Ted Kooser, the nation’s 13th Poet Laureate, is as understated as his poems. He appeared last evening at the University of Kansas, in conjunction with National Poetry Month, where he read from his poetry and responded to questions from an audience of about 150.
He is a slender man with receding gray hair and wire-rimmed glasses, who finds humor and poetry in the objects and people that surround us but seem to have little or no dramatic interest – an elderly couple sharing a sandwich in a restaurant, a woman tossing dishwater from the back porch, the sound of a plane overhead in the middle of the night.
Kooser described his preference to be “outside the poem, like the spy in the hotel lobby.” Most of his poems are short lyrics of observation, but he brings to them refreshing and precise metaphors that remind us of why poetry matters, why we need poets to aid us in seeing the world clearly.

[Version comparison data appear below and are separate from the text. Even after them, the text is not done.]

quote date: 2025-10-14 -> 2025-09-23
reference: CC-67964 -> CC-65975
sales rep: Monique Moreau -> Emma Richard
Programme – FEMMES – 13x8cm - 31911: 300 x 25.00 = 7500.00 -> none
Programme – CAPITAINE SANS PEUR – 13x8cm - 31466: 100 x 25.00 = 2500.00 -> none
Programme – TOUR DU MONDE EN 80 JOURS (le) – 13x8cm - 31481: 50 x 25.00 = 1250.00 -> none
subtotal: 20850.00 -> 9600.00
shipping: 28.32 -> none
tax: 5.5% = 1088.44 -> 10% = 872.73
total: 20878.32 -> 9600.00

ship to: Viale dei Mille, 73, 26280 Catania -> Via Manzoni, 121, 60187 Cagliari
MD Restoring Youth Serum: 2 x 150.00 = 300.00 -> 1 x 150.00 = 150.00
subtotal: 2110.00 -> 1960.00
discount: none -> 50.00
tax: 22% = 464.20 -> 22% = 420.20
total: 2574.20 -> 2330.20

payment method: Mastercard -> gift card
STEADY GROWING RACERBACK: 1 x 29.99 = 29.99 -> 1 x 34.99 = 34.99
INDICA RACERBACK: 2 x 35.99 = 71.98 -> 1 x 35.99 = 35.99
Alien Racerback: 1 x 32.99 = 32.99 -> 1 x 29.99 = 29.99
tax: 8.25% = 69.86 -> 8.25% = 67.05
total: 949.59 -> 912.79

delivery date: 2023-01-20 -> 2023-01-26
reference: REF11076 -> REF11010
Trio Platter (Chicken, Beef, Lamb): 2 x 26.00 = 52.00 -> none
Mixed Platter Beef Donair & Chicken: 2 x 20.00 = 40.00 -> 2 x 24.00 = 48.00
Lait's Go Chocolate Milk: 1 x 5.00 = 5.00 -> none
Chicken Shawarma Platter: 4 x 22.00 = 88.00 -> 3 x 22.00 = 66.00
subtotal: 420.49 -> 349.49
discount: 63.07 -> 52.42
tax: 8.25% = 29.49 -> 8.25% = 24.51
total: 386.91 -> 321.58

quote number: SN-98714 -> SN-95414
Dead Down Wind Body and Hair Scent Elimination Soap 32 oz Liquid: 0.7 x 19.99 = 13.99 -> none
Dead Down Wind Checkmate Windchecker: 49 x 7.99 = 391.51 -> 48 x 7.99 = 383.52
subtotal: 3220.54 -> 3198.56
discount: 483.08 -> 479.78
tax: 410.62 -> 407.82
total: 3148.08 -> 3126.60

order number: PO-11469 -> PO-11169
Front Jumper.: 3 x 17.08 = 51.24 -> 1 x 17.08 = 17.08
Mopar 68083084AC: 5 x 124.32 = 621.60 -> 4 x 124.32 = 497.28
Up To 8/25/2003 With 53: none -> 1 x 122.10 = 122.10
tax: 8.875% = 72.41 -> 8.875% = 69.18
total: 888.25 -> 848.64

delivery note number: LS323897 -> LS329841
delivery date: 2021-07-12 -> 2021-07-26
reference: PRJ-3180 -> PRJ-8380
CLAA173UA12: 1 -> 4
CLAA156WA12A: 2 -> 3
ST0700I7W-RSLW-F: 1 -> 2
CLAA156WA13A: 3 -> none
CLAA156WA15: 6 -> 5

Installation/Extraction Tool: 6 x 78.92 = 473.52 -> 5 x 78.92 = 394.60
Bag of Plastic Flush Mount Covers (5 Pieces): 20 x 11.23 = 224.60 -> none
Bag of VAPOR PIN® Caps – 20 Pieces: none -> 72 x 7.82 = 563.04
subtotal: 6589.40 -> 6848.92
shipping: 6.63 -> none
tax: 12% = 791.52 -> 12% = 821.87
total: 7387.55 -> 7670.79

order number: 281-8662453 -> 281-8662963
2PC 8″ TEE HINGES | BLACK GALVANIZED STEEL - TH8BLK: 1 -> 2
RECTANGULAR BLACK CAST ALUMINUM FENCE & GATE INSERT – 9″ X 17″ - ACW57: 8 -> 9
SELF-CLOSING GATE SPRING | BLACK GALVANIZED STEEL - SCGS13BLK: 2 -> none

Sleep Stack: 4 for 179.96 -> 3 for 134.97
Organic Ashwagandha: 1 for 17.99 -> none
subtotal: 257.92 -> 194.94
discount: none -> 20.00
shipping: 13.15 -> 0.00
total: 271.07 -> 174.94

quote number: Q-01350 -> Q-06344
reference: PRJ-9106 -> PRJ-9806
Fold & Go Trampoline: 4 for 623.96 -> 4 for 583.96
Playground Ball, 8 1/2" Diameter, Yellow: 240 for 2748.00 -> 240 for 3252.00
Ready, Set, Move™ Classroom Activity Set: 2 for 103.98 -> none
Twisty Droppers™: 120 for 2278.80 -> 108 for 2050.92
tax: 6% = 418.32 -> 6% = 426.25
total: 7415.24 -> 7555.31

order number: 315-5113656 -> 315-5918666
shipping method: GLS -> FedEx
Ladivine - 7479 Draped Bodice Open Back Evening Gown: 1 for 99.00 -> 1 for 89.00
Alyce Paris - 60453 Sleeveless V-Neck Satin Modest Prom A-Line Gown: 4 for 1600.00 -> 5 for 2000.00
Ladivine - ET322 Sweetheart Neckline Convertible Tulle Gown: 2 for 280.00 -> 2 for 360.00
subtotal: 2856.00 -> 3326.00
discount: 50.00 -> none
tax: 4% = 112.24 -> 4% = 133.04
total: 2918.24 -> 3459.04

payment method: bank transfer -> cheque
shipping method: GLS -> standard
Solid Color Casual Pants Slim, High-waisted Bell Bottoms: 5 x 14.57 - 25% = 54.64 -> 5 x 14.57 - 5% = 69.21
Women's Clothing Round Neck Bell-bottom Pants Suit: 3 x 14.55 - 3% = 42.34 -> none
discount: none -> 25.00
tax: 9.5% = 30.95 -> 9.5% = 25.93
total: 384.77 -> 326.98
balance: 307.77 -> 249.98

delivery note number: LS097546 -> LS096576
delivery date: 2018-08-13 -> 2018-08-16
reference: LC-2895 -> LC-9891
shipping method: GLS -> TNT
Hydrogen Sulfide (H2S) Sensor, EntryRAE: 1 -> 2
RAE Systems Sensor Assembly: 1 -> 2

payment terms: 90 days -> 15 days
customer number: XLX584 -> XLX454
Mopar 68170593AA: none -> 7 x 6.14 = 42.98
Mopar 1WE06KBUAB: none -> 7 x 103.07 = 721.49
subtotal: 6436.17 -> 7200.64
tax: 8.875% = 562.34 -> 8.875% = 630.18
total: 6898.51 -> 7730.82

In “The Rainy Morning,” for instance, we watch as “the wind turns the pages of rain.” The old man in “Two Men on an Errand” has “white hair fine as a cirrus cloud.” And the skater in Kooser’s poem by the same name lands her jump on a frozen Nebraska pond, “smiling back at the woman she’d been just an instant before” – a metaphor that suggests not only her movement through time, but her success at landing the jump, previously anticipated, yet to be accomplished, with failure a prospect, and all of that immanent in the image.
During the questions, he was asked what advice he had for aspiring poets, and his response was simple: read.
“Read one hundred poems for every one try to write,” he said, adding, “Reading is the most important thing you can do.”